Remicade is typically used as a second or third line agent for Crohn's disease. I would assume that since this is considered, more traditional therapy like steroids are not a feasible option.
Most cases of refractory Crohn's disease are tried on azathioprine and 6-mercaptopurine, with a response rate of 60 to 70 percent.
Methotrexate is also an option for those who don't respond.
Finally bowel rest and total parenteral nutrition can be considered as a last resort.
These options can be discussed with your GI physician.
Followup with your personal physician is essential.
This answer is not intended as and does not substitute for medical advice - the information presented is for patient education only. Please see your personal physician for further evaluation of your individual case.
Kevin, M.D.
kevinmd_
other treatments that are being used for refractory CD are cyclosporine, tacrolimus, thalidomide or the newer Revlimid (lenalidomide). or the antibiotic combo Flagyl (metronidazole) and Cipro (ciprofloxacin)
short of a liquid diet, a low residue diet is the least offensive to the bowel.
I understand the concern with the TNF blockers (Remicade, Humira, etc).
take care and I wish her well.
Hi there - I have had chronic Crohn's since I was 25 yrs old, now 62 yrs. Guess I have tried most medications, except Remicade, which my gastro advises against as I also have chronic psoriasis and he said I will get infections at the injection/infusion sites. I have been on methotrexate for some 5 years now, orally initially, but after I got breast cancer in 2003, and had to suspend mtx because I was having FEC chemo. Since then have been on weekly self administered injections. This, coupled with daily codeine phosphate, and recently some antibiotics such as amoxiclav and cipro, have been enough to bring the daily diarrhoea under control. Got my life back again and don't have to wear senior's diaper pads!

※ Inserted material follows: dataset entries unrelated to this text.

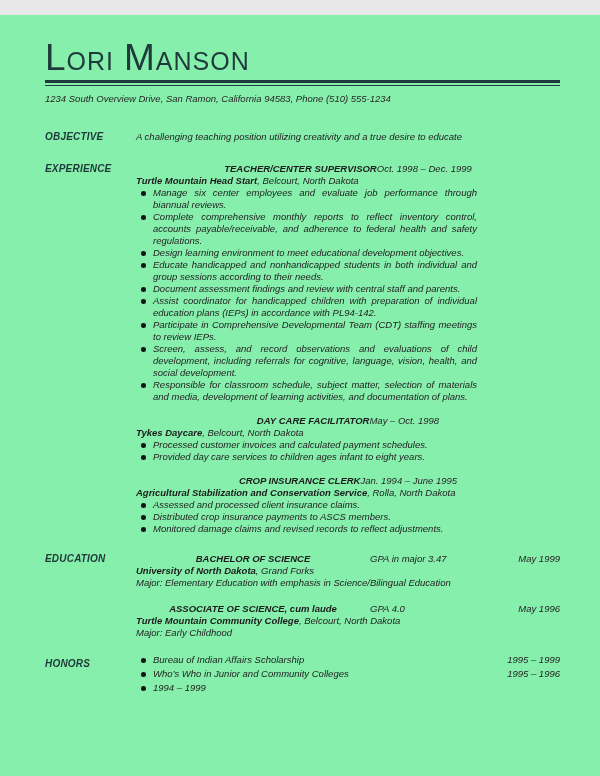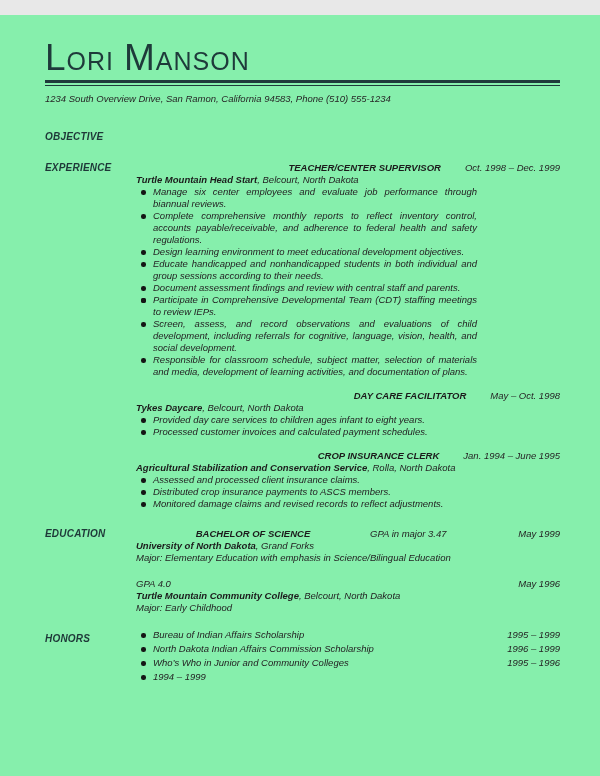--- a/index.html
+++ b/index.html
@@ -43,21 +43,21 @@
   }
   .content { flex:1; font-size:9.5px; line-height:12px; }
 
   .objective  { margin-top:26px; }
   .experience { margin-top:20px; }
   .education  { margin-top:18px; }
   .honors     { margin-top:14px; }
 
   
   .job + .job { margin-top:12px; }
-  .job-head { display:flex; justify-content:flex-end;gap:24px; }
+  .job-head { display:flex; justify-content:center; }
   .job-title { font-weight:bold; color:#1b1b1b; }
   .job-dates { color:#262626; }
   .org-name  { font-weight:bold; color:#1b1b1b; }
   .bullets { list-style:none; margin:0; padding:0; }
   .bullets li { display:flex; }
   .dot { flex:0 0 17px; position:relative; }
   .dot::before {
     content:""; position:absolute; left:5px; top:4px;
     width:4.5px; height:4.5px; border-radius:50%;
     background:#151515;
@@ -89,20 +89,21 @@
     <h1 class="name"><span class="cap">L</span><span class="sc">ORI</span><span class="cap last">M</span><span class="sc">ANSON</span></h1>
     <div class="rule">
       <div class="rule-top"></div>
       <div class="rule-bottom"></div>
     </div>
     <div class="address">1234 South Overview Drive, San Ramon, California 94583, Phone (510) 555-1234</div>
   </header>
 
   <section class="row objective">
     <div class="label">OBJECTIVE</div>
+    <div class="content">A challenging teaching position utilizing creativity and a true desire to educate</div>
   </section>
 
   <section class="row experience">
     <div class="label">EXPERIENCE</div>
     <div class="content">
 
       <div class="job">
         <div class="job-head">
           <span class="job-title">TEACHER/CENTER SUPERVISOR</span>
           <span class="job-dates">Oct. 1998 – Dec. 1999</span>
@@ -124,20 +125,21 @@
           <li>
               <span class="dot"></span>
               <span class="btxt">Educate handicapped and nonhandicapped students in both individual and group sessions according to their needs.</span>
             </li>
           <li>
               <span class="dot"></span>
               <span class="btxt">Document assessment findings and review with central staff and parents.</span>
             </li>
           <li>
               <span class="dot"></span>
+              <span class="btxt">Assist coordinator for handicapped children with preparation of individual education plans (IEPs) in accordance with PL94-142.</span>
             </li>
           <li>
               <span class="dot"></span>
               <span class="btxt">Participate in Comprehensive Developmental Team (CDT) staffing meetings to review IEPs.</span>
             </li>
           <li>
               <span class="dot"></span>
               <span class="btxt">Screen, assess, and record observations and evaluations of child development, including referrals for cognitive, language, vision, health, and social development.</span>
             </li>
           <li>
@@ -149,25 +151,25 @@
 
       <div class="job">
         <div class="job-head">
           <span class="job-title">DAY CARE FACILITATOR</span>
           <span class="job-dates">May – Oct. 1998</span>
         </div>
         <div class="job-org"><span class="org-name">Tykes Daycare</span><span class="org-loc">, Belcourt, North Dakota</span></div>
         <ul class="bullets">
           <li>
               <span class="dot"></span>
+              <span class="btxt">Processed customer invoices and calculated payment schedules.</span>
+            </li>
+          <li>
+              <span class="dot"></span>
               <span class="btxt">Provided day care services to children ages infant to eight years.</span>
-            </li>
-          <li>
-              <span class="dot"></span>
-              <span class="btxt">Processed customer invoices and calculated payment schedules.</span>
             </li>
         </ul>
       </div>
 
       <div class="job">
         <div class="job-head">
           <span class="job-title">CROP INSURANCE CLERK</span>
           <span class="job-dates">Jan. 1994 – June 1995</span>
         </div>
         <div class="job-org"><span class="org-name">Agricultural Stabilization and Conservation Service</span><span class="org-loc">, Rolla, North Dakota</span></div>
@@ -199,20 +201,21 @@
           <span class="deg-title">BACHELOR OF SCIENCE</span>
           <span class="deg-gpa">GPA in major 3.47</span>
           <span class="deg-date">May 1999</span>
         </div>
         <div class="deg-org"><span class="org-name">University of North Dakota</span><span class="org-loc">, Grand Forks</span></div>
         <div class="deg-major">Major: Elementary Education with emphasis in Science/Bilingual Education</div>
       </div>
 
       <div class="deg">
         <div class="deg-head">
+          <span class="deg-title">ASSOCIATE OF SCIENCE, cum laude</span>
           <span class="deg-gpa">GPA 4.0</span>
           <span class="deg-date">May 1996</span>
         </div>
         <div class="deg-org"><span class="org-name">Turtle Mountain Community College</span><span class="org-loc">, Belcourt, North Dakota</span></div>
         <div class="deg-major">Major: Early Childhood</div>
       </div>
 
     </div>
   </section>
 
@@ -220,25 +223,20 @@
     <div class="label">HONORS</div>
     <div class="content">
       <ul class="honor-list">
         <li>
             <span class="dot"></span>
             <span class="htxt">Bureau of Indian Affairs Scholarship</span>
             <span class="hdates">1995 – 1999</span>
           </li>
         <li>
             <span class="dot"></span>
-            <span class="htxt">North Dakota Indian Affairs Commission Scholarship</span>
-            <span class="hdates">1996 – 1999</span>
-          </li>
-        <li>
-            <span class="dot"></span>
             <span class="htxt">Who’s Who in Junior and Community Colleges</span>
             <span class="hdates">1995 – 1996</span>
           </li>
         <li>
             <span class="dot"></span>
             <span class="hdates">1994 – 1999</span>
           </li>
       </ul>
     </div>
   </section>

I don't know which country you are in, can only tell you what my gastro in the UK prescribes - he is the best, so very committed to IBD - he even worked in a leper colony some years ago.
I hope you can get your mother some relief from her daily dreadful symtoms. I was faecally incontinent in the street when undergoing FEC chemo for breast cancer which was very embarrassing. My Oncologist put me onto small doses daily of dexamethsone as I had a serious psychotic reaction to prednisone steroids (for Crohn's problems) just after being diagnosed with breast cancer.

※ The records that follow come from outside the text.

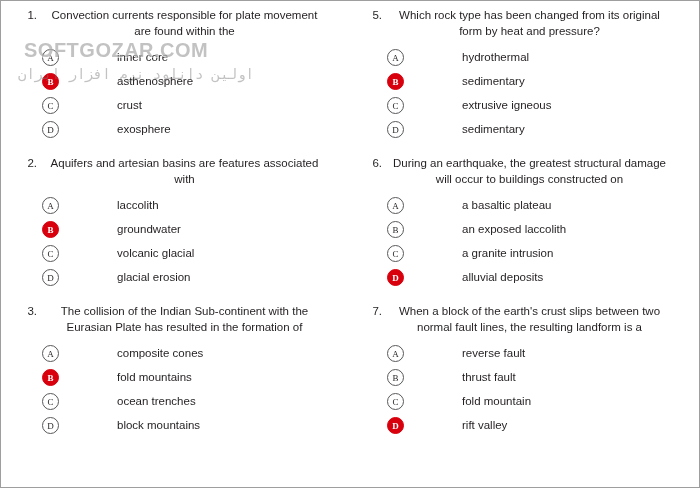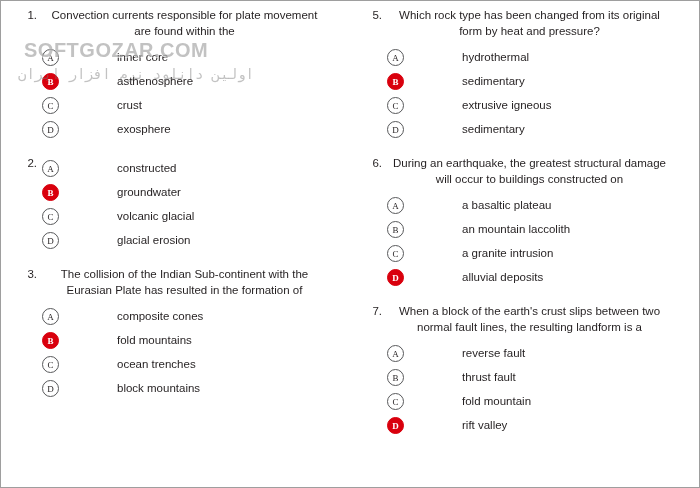--- a/index.html
+++ b/index.html
@@ -157,24 +157,25 @@
               <div class="option">
                 <div class="bullet">D</div>
                 <div class="option-text">exosphere</div>
               </div>
             </div>
           </div>
         </div>
         <div class="question">
           <div class="q-num">2.</div>
           <div class="q-body">
-            <div class="options">
-              <div class="option">
-                <div class="bullet">A</div>
-                <div class="option-text">constructed</div>
+            <div class="q-text">Aquifers and artesian basins are features associated with</div>
+            <div class="options">
+              <div class="option">
+                <div class="bullet">A</div>
+                <div class="option-text">laccolith</div>
               </div>
               <div class="option">
                 <div class="bullet selected">B</div>
                 <div class="option-text">groundwater</div>
               </div>
               <div class="option">
                 <div class="bullet">C</div>
                 <div class="option-text">volcanic glacial</div>
               </div>
               <div class="option">
@@ -238,21 +239,21 @@
           <div class="q-num">6.</div>
           <div class="q-body">
             <div class="q-text">During an earthquake, the greatest structural damage will occur to buildings constructed on</div>
             <div class="options">
               <div class="option">
                 <div class="bullet">A</div>
                 <div class="option-text">a basaltic plateau</div>
               </div>
               <div class="option">
                 <div class="bullet">B</div>
-                <div class="option-text">an mountain laccolith</div>
+                <div class="option-text">an exposed laccolith</div>
               </div>
               <div class="option">
                 <div class="bullet">C</div>
                 <div class="option-text">a granite intrusion</div>
               </div>
               <div class="option">
                 <div class="bullet selected">D</div>
                 <div class="option-text">alluvial deposits</div>
               </div>
             </div>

All is well now...fingers crossed.
Hope you get mother's medications sorted out. Email me if you need any further information: ***@****
Take care,
Liz.
Your mother could ask her gastroenterologist about the possibility of using total enteral nutrition. This option involves not eating or drinking anything except a special liquid formula for three to eight weeks in order to obtain remission (you can use it more than once -- that is, start at again if you go out of remission). This is an old treatment -- the first reports of its use in Crohn's go back to late 1960s, and studies still appear quite regularly in medical journals; it is not an unproven alternative therapy. It's rarely used in the United States because doctors tend to feel that it's too difficult to ask their patients to give up regular food for several weeks. It's used much more commonly in Western Europe, mainly in children with Crohn's disease. I mention it because it is particularly effective in small intestinal disease, and might be worth a try before going on to Remicaid. I've seen some case studies of elderly people doing very well with it, although you need to introduce the formulas slowly in older people during the first two or three days to avoid disturbing the balance of serum electrolytes. Anyway, I wish your mother the best of luck.